Assigned task: Check each line below for the word "defined". Then give only how many lines have it.
*** Opening of Data section ***
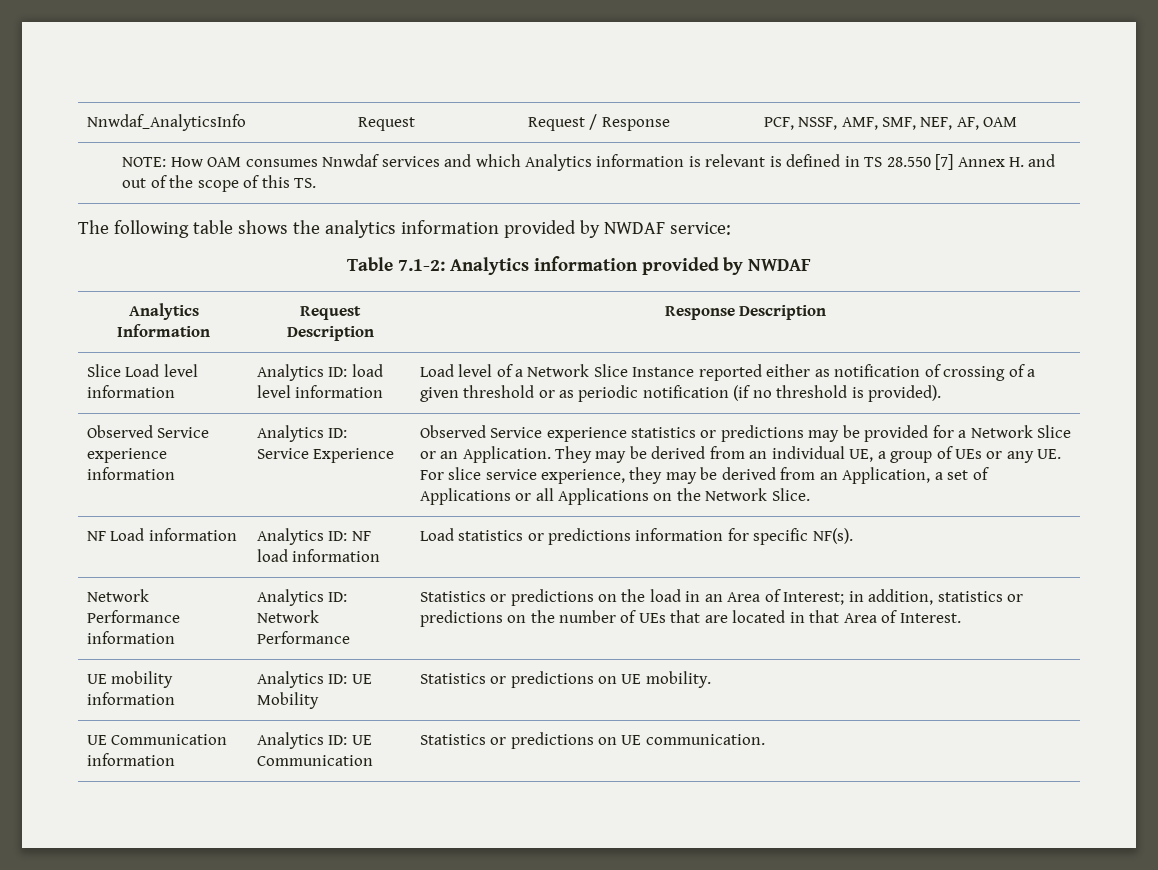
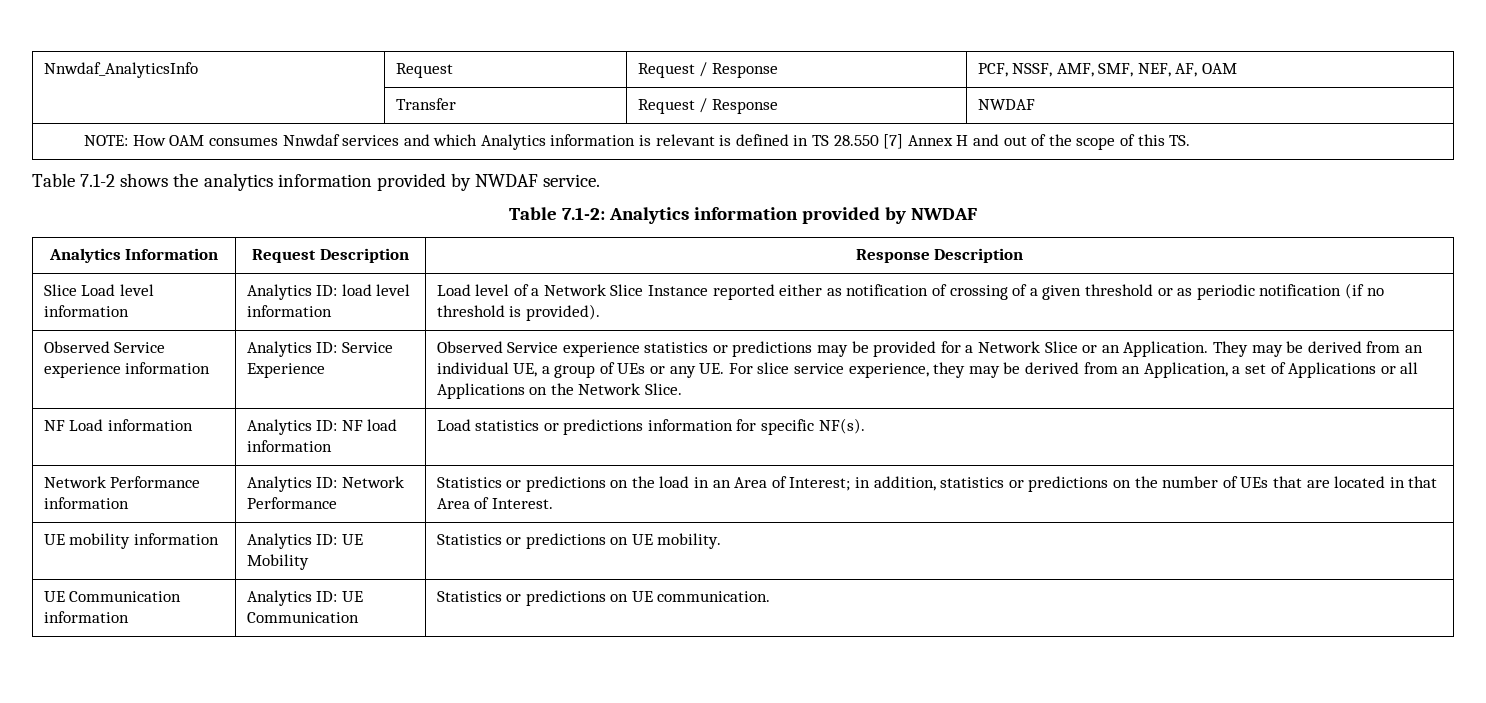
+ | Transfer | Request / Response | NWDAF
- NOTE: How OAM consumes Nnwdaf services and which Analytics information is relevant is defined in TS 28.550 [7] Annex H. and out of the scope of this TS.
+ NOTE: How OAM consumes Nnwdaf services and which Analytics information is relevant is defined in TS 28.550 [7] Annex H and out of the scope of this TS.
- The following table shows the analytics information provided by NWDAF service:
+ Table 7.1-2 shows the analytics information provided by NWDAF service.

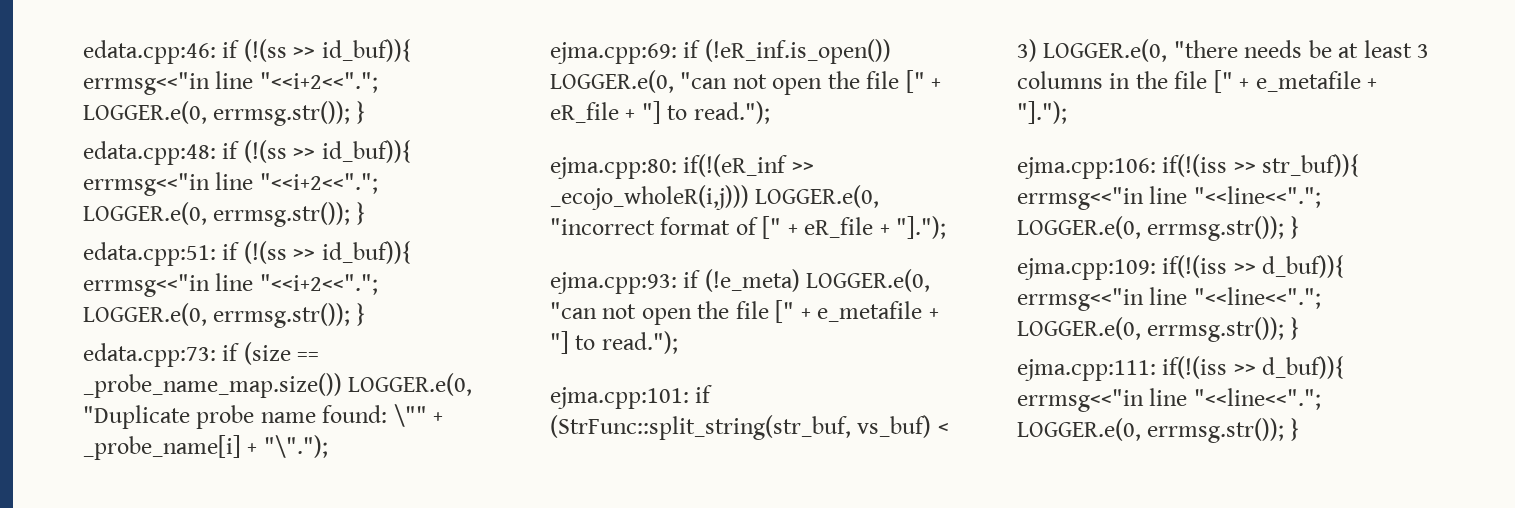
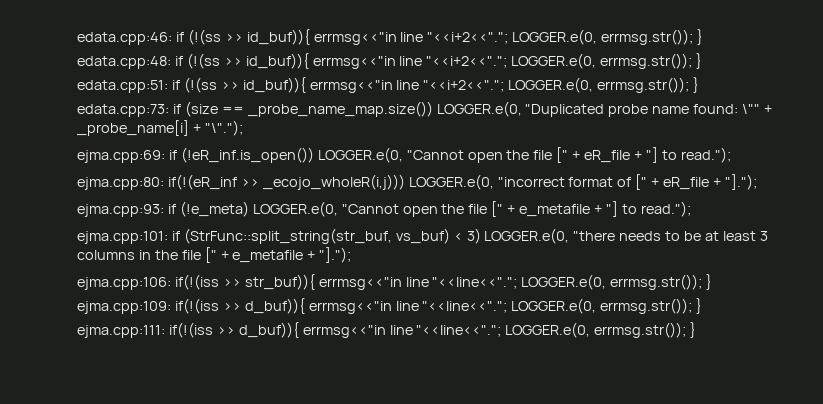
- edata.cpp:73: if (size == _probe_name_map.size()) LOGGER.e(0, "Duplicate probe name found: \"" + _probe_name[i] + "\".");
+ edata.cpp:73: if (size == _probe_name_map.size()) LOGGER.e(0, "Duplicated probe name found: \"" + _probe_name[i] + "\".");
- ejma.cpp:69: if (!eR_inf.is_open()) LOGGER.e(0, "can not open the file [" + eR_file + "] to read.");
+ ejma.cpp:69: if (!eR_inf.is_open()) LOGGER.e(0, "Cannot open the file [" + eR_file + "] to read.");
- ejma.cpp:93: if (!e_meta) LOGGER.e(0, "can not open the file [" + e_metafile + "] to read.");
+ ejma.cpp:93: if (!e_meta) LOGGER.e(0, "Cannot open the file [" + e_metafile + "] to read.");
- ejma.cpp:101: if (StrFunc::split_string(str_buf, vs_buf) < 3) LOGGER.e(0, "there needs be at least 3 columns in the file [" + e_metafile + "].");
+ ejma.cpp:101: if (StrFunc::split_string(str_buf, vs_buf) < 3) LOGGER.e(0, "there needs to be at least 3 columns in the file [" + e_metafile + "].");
*** Close of Data section ***
Response to this task: 2